Slight hijack, but a sincere thank you for being, I’m pretty sure, the first person I’ve ever seen acknowledge this point in this type of discussion. People defending annoying loss prevention practices will inevitably resort to the refrain “…and that helps them keep prices lower!”, or its sibling, “…or else they’ll have to raise prices!”

If Wal-Mart (or whoever) thought for a second that the base Profit value — meaning Units Sold x (Price - Wholesale Cost) — would be greater at a higher price, that’s what the price would already be.* The fact that their net profit is the base profit minus other costs (including theft) does nothing to change that; the goal of pricing is still to maximize that first value.

Similarly, to Bill’s second point, if a new loss prevention tactic did result in significant savings, the company would hardly decrease prices out of the kindness of their hearts. "But if they saved enough money, they could lower the price and sell more units!" Again, see above; if they thought that the base profit would be higher at a lower price, that’s what they’d already be charging.

None of this means that stores shouldn’t take reasonable measures to protect against losses and maximize their profits, only that the “higher prices” argument is ridiculous. Personally, I either blow past receipt checkers or not depending on some combination of my mood and how many items I have, and as long as I remain free to do that, I don’t have a problem with the practice if they think it helps.

*Obligatory note for pedants: this ignores the concept of loss-leader items, which have nothing to do with loss prevention but would doubtless be brought up if I didn’t mention them.

Some of the big things they look for and do.

You notice many places casually swipe a highlighter over the receipt.

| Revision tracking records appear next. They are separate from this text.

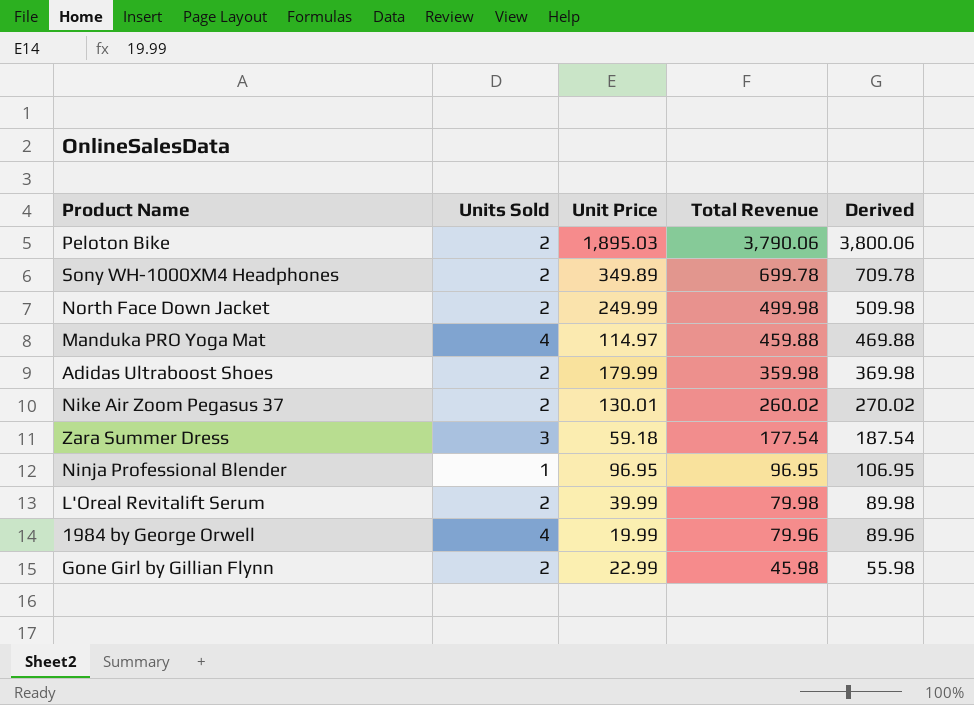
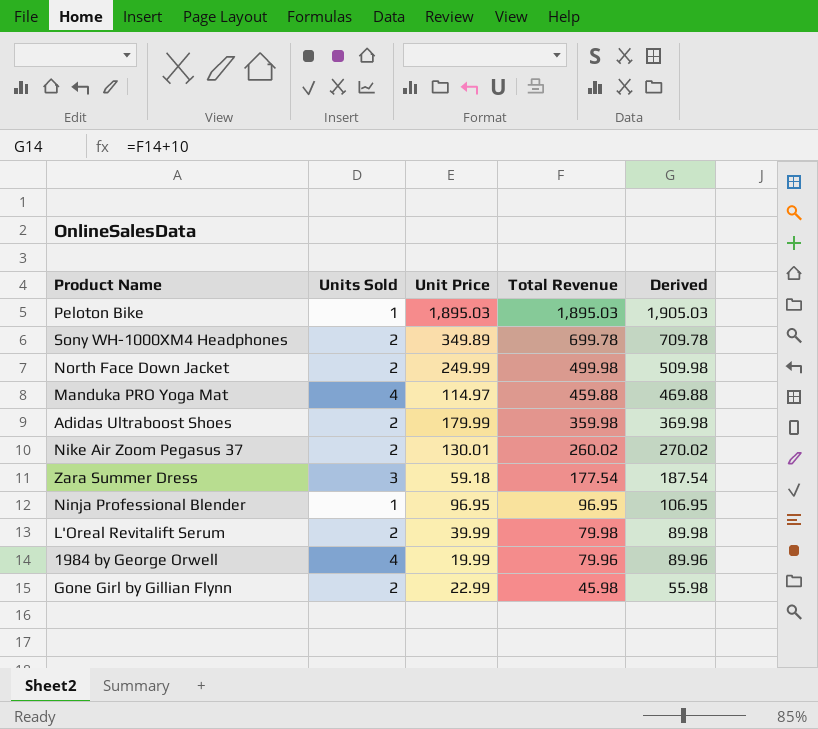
Peloton Bike | Units Sold: 2 -> 1
Peloton Bike | Total Revenue: 3,790.06 -> 1,895.03
Peloton Bike | Derived: 3,800.06 -> 1,905.03

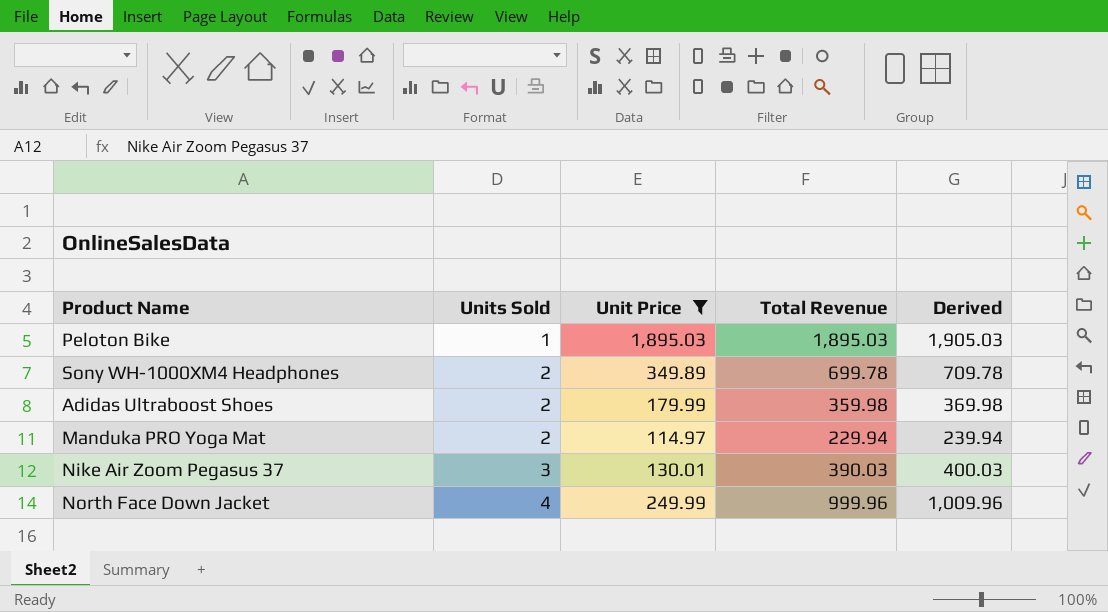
filter: none -> Unit Price >= 114.97
row order: Total Revenue descending -> Units Sold ascending
Manduka PRO Yoga Mat | Units Sold: 4 -> 2
Manduka PRO Yoga Mat | Total Revenue: 459.88 -> 229.94
Manduka PRO Yoga Mat | Derived: 469.88 -> 239.94
Nike Air Zoom Pegasus 37 | Units Sold: 2 -> 3
Nike Air Zoom Pegasus 37 | Total Revenue: 260.02 -> 390.03
Nike Air Zoom Pegasus 37 | Derived: 270.02 -> 400.03
North Face Down Jacket | Units Sold: 2 -> 4
North Face Down Jacket | Total Revenue: 499.98 -> 999.96
North Face Down Jacket | Derived: 509.98 -> 1,009.96

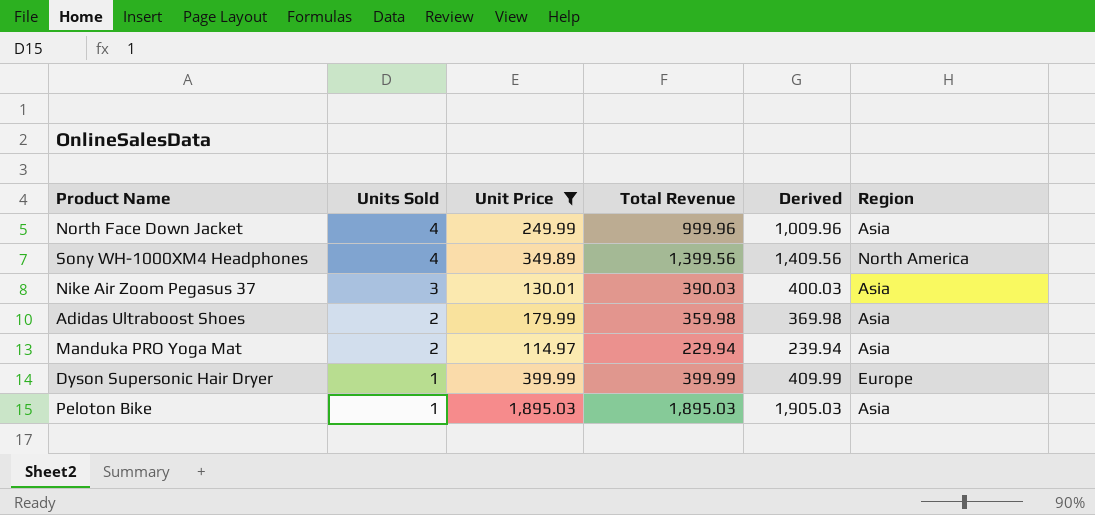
row order: Units Sold ascending -> Units Sold descending
column Region | position: none -> 6
Sony WH-1000XM4 Headphones | Units Sold: 2 -> 4
Sony WH-1000XM4 Headphones | Total Revenue: 699.78 -> 1,399.56
Sony WH-1000XM4 Headphones | Derived: 709.78 -> 1,409.56
row Dyson Supersonic Hair Dryer: none -> 1 | 399.99 | 399.99 | 409.99 | Europe

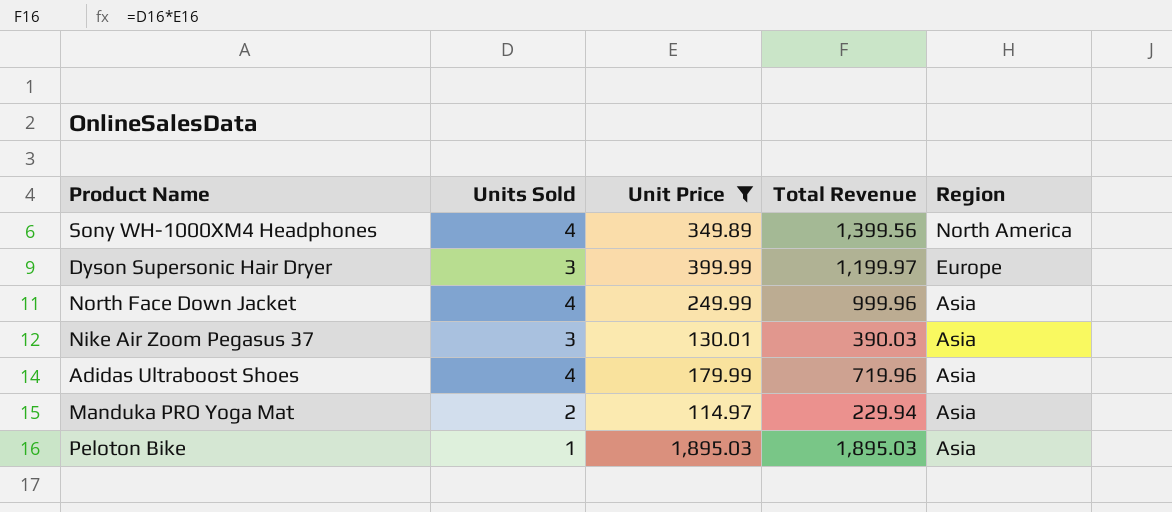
row order: Units Sold descending -> Region descending
column Derived | formula: [Total Revenue] + 10 -> none
Dyson Supersonic Hair Dryer | Units Sold: 1 -> 3
Dyson Supersonic Hair Dryer | Total Revenue: 399.99 -> 1,199.97
Adidas Ultraboost Shoes | Units Sold: 2 -> 4
Adidas Ultraboost Shoes | Total Revenue: 359.98 -> 719.96

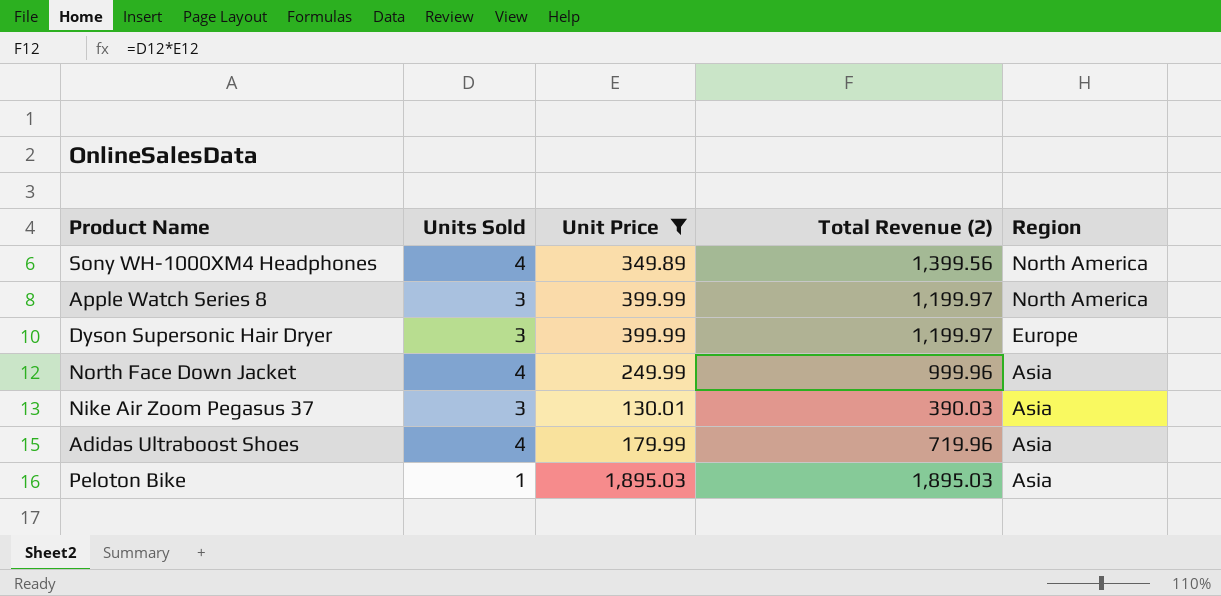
column name: Total Revenue -> Total Revenue (2)
row Manduka PRO Yoga Mat: 2 | 114.97 | 229.94 | Asia -> none
row Apple Watch Series 8: none -> 3 | 399.99 | 1,199.97 | North America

This is designed to thwart a specific type of theft that was very effective for a while.

People would come in, buy a 50" LCD TV, put it in their car, hand a friend the same receipt, go grab another TV and head for the door. If anyone questioned him, he had a receipt that was just a few minutes old. This works well with a broad variety of high priced items.

They really dont care if you somehow got an extra pack of M&M’s they are watching for large ticket items that may have been missed or intentionally skipped.

Door checkers are also often familiar with the prices of some of the larger ticket items and if someone engaging in UPC pirating can often spot the discrepancies.

These guys would use a cheaper UPC code, stick it to the item, go through the self checkout lane, return without receipt for full price store credit and purchase expensive items with the store credit for resale. Netting around $300,000 in two years. They also were bouncing around 11 states worth of home depot stores to do it.